Looks like the pos function is defined in a different MATLAB file:
function P = pos(A)
P = A .* double( A > 0 );
I can't quite decipher what this is doing. Assuming that boolean values cast to doubles where "True" == 1.0 and "False" == 0.0
In that case it turns negative values to zero and leaves positive numbers unchanged?
It looks as though pos finds the positive part of a matrix. You could implement this directly with mapMatrix
pos :: (Storable a, Num a) => Matrix a -> Matrix a
pos = mapMatrix go where
go x | x > 0 = x
| otherwise = 0
Though Matlab makes no distinction between Matrix and Vector unlike Haskell.
But it's worth analyzing that Matlab fragment more. Per http://www.mathworks.com/help/matlab/ref/svd.html the first line computes the "economy-sized" Singular Value Decomposition of Y, i.e. three matrices such that
U * S * V = Y
where, assuming Y is m x n then U is m x n, S is n x n and diagonal, and V is n x n. Further, both U and V should be orthonormal. In linear algebraic terms this separates the linear transformation Y into two "rotation" components and the central eigenvalue scaling component.
Since S is diagonal, we extract that diagonal as a vector using diag(S) and then subtract a term tau which must also be a vector. This might produce a diagonal containing negative values which cannot be properly interpreted as eigenvalues, so pos is there to trim out the negative eigenvalues, setting them to 0. We then use diag to convert the resulting vector back into a diagonal matrix and multiply the pieces back together to get A, a modified form of Y.

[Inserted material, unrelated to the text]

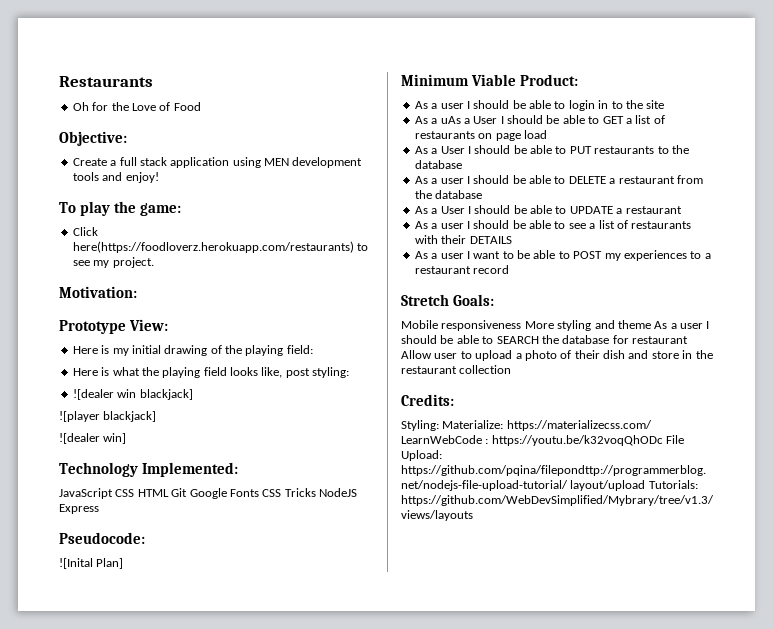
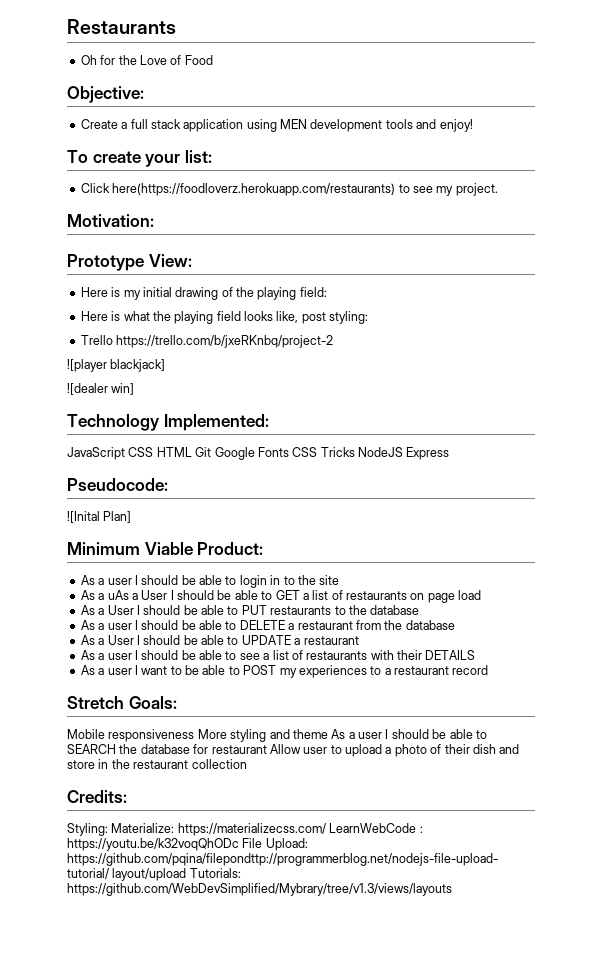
[80,201,182,216] play the game: -> [92,150,212,167] create your list:
[72,389,193,400] ![dealer win blackjack] -> [80,335,334,348] Trello https://trello.com/b/jxeRKnbq/project-2

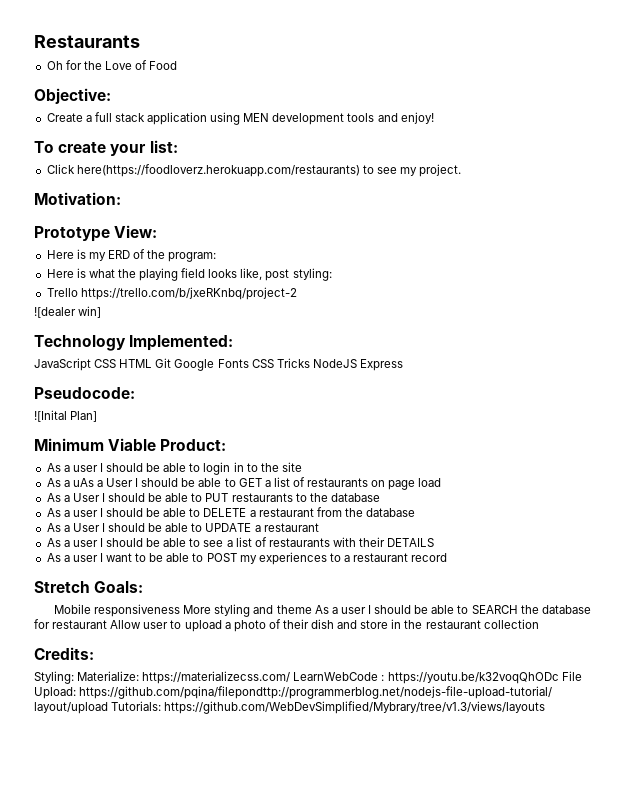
[142,287,327,300] initial drawing of the playing field: -> [107,249,217,262] ERD of the program:
[67,359,166,372] // ![player blackjack] -> (297, 293) none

Note that we can skip some steps in Haskell as svd (and its "economy-sized" partner thinSVD) return vectors of eigenvalues instead of mostly 0'd diagonal matrices.
(u, s, v) = thinSVD y
-- note the trans here, that was the ' in Matlab
a = u `multiply` diag (fmap (max 0) s) `multiply` trans v
Above fmap maps max 0 over the Vector of eigenvalues s and then diag (from Numeric.Container) reinflates the Vector into a Matrix prior to the multiplys. With a little thought it's easy to see that max 0 is just pos applied to a single element.
(A>0) returns the positions of elements of A which are larger than zero,
so forexample, if you have
A = [ -1 2 -3 4
5 6 -7 -8 ]
then B = (A > 0) returns
B = [ 0 1 0 1
1 1 0 0]
Note that we have ones corresponding to an elemnt of A which is larger than zero, and 0 otherwise.
Now if you multiply this elementwise with A using the .* notation, then you are multipling each element of A that is larger than zero with 1, and with zero otherwise. That is, A .* B means
[ -1*0 2*1 -3*0 4*1
5*1 6*1 -7*0 -8*0 ]
giving finally,
[ 0 2 0 4
5 6 0 0 ]
So you need to write your own function that will return positive values intact, and negative values set to zero.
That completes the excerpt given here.